(Stored items)
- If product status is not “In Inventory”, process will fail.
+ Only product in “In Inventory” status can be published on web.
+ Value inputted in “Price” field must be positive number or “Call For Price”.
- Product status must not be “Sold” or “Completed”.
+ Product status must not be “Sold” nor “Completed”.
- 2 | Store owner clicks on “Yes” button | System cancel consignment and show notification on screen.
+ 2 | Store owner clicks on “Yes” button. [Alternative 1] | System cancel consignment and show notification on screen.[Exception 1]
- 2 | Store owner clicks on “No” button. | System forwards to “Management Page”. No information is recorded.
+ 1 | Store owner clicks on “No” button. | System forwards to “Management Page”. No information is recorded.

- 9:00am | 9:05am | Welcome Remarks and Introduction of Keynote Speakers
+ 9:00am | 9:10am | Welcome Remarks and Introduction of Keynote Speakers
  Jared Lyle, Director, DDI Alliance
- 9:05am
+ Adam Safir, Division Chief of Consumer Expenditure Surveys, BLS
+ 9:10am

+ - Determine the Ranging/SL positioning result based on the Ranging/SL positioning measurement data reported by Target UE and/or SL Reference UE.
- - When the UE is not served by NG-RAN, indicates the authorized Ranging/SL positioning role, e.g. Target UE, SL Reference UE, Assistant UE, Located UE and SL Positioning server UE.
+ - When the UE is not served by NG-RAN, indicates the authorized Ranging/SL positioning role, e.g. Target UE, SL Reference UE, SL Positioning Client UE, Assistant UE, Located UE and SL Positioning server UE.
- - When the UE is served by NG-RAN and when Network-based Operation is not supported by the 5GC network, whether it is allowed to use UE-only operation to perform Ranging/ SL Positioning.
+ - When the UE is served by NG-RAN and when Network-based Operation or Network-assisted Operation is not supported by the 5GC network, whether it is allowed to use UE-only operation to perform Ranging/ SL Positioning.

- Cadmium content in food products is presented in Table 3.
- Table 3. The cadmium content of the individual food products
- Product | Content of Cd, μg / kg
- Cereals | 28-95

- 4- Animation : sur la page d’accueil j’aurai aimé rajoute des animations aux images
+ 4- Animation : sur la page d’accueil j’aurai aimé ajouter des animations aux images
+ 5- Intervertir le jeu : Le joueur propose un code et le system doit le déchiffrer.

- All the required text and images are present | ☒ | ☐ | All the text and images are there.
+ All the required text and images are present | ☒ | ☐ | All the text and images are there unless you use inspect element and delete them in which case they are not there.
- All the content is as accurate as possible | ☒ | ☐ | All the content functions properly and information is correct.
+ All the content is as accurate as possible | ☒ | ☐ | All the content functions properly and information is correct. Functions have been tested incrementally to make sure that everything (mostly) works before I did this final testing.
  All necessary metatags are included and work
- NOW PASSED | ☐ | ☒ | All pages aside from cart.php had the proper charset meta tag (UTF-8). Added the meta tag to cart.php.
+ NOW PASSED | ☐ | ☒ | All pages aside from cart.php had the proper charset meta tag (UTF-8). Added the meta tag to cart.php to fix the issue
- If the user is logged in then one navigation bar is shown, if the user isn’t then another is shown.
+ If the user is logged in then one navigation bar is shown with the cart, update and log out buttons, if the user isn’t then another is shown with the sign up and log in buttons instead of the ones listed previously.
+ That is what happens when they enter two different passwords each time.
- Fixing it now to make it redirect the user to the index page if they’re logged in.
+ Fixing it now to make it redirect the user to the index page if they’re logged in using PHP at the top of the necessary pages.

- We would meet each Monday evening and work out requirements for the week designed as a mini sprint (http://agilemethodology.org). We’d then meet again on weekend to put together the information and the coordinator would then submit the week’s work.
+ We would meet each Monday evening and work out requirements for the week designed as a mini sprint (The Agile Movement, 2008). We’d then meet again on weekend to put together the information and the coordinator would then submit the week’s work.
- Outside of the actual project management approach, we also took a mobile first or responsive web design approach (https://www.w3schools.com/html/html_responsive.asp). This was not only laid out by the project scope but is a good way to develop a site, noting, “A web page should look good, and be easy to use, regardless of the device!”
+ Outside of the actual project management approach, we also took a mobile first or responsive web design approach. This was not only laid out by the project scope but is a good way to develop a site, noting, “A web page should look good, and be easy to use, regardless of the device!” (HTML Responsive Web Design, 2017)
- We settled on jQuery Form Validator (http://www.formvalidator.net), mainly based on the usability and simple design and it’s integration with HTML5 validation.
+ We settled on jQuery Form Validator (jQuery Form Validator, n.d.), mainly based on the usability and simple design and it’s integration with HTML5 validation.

== Work request ==
Your task is to retype the entries verbatim, starting with the line that holds "are not there." and stopping after the line that holds "- All the content".

== Written reply ==
+ All the required text and images are present | ☒ | ☐ | All the text and images are there unless you use inspect element and delete them in which case they are not there.
- All the content is as accurate as possible | ☒ | ☐ | All the content functions properly and information is correct.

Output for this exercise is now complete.